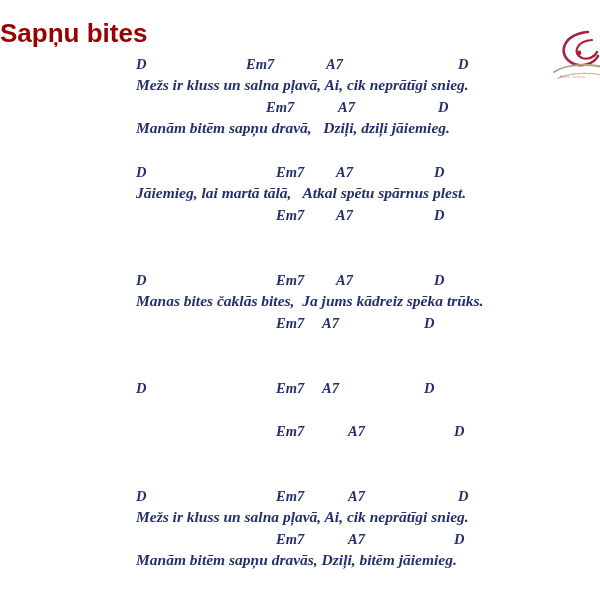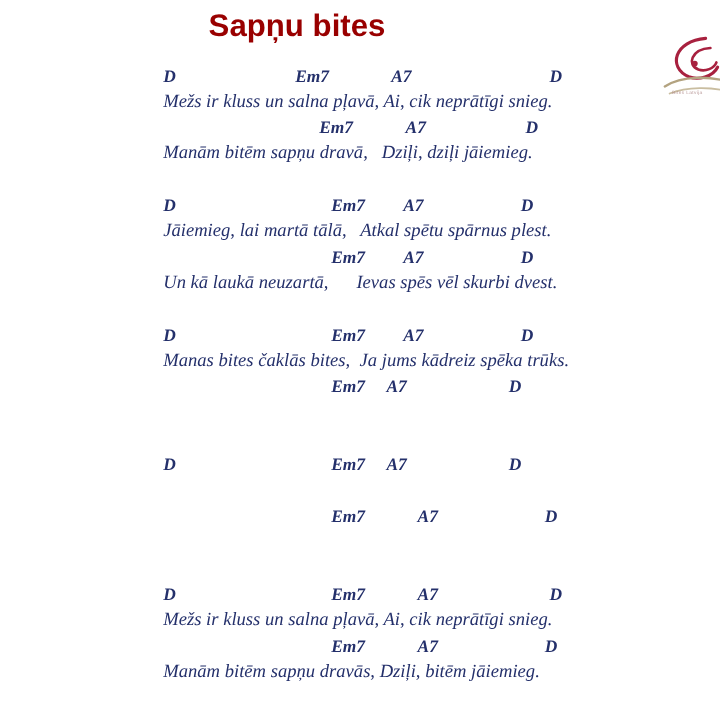--- a/index.html
+++ b/index.html
@@ -18,10 +18,9 @@
   
   #header {
     position: absolute;
-    top: 8px;
+    top: 20px;
     left: 0;
     width: 495px;
-    text-align: center;
   }
   #song-title {
     font-family: "Liberation Sans", "DejaVu Sans", sans-serif;

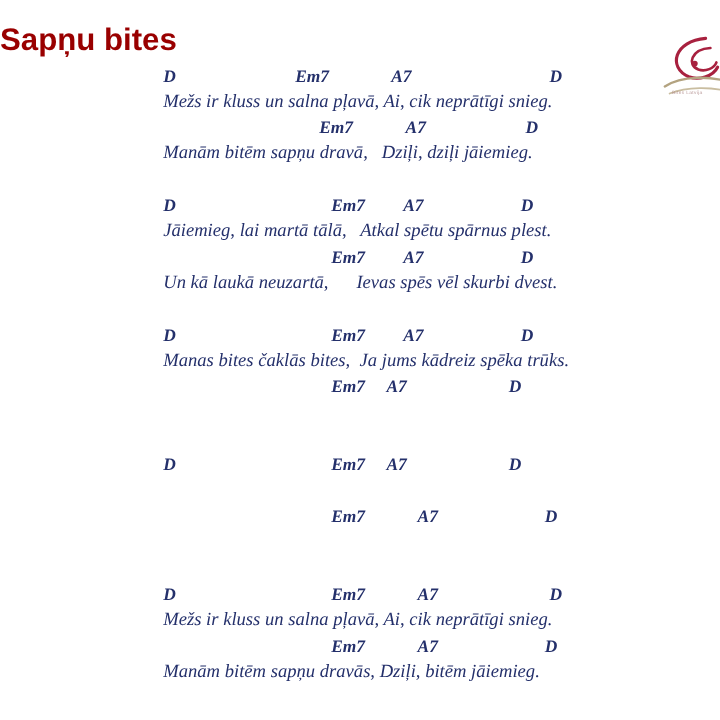--- a/index.html
+++ b/index.html
@@ -99,7 +99,7 @@
   .lyric-row {
     font-family: "Liberation Serif", "DejaVu Serif", serif;
     font-style: italic;
-    font-weight: normal;
+    font-weight: bold;
     font-size: 15.5px;
     line-height: 22px;
     color: #24306b;

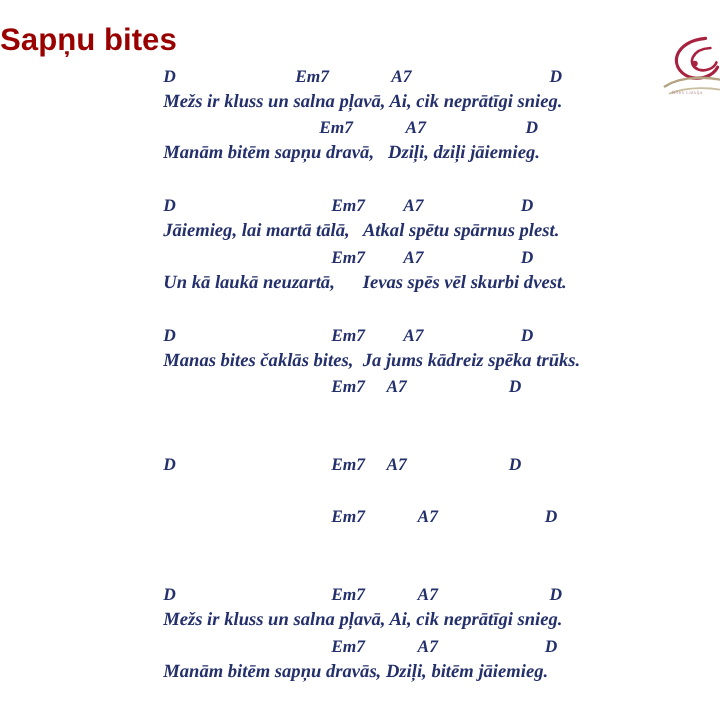--- a/index.html
+++ b/index.html
@@ -160,7 +160,6 @@
           <span class="chord" style="left: 200px;">A7</span>
           <span class="chord" style="left: 298px;">D</span>
         </div>
-        <div class="lyric-row">Un kā laukā neuzartā,      Ievas spēs vēl skurbi dvest.</div>
       </div>
     </div>
     <div class="verse">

****************

### AIM OF THE EXERCISE
Pictures aside, reproduce all of the material above without alteration.

### SOLUTION TO THIS TASK
--- a/index.html
+++ b/index.html
@@ -18,10 +18,9 @@
   
   #header {
     position: absolute;
-    top: 8px;
+    top: 20px;
     left: 0;
     width: 495px;
-    text-align: center;
   }
   #song-title {
     font-family: "Liberation Sans", "DejaVu Sans", sans-serif;

--- a/index.html
+++ b/index.html
@@ -99,7 +99,7 @@
   .lyric-row {
     font-family: "Liberation Serif", "DejaVu Serif", serif;
     font-style: italic;
-    font-weight: normal;
+    font-weight: bold;
     font-size: 15.5px;
     line-height: 22px;
     color: #24306b;

--- a/index.html
+++ b/index.html
@@ -160,7 +160,6 @@
           <span class="chord" style="left: 200px;">A7</span>
           <span class="chord" style="left: 298px;">D</span>
         </div>
-        <div class="lyric-row">Un kā laukā neuzartā,      Ievas spēs vēl skurbi dvest.</div>
       </div>
     </div>
     <div class="verse">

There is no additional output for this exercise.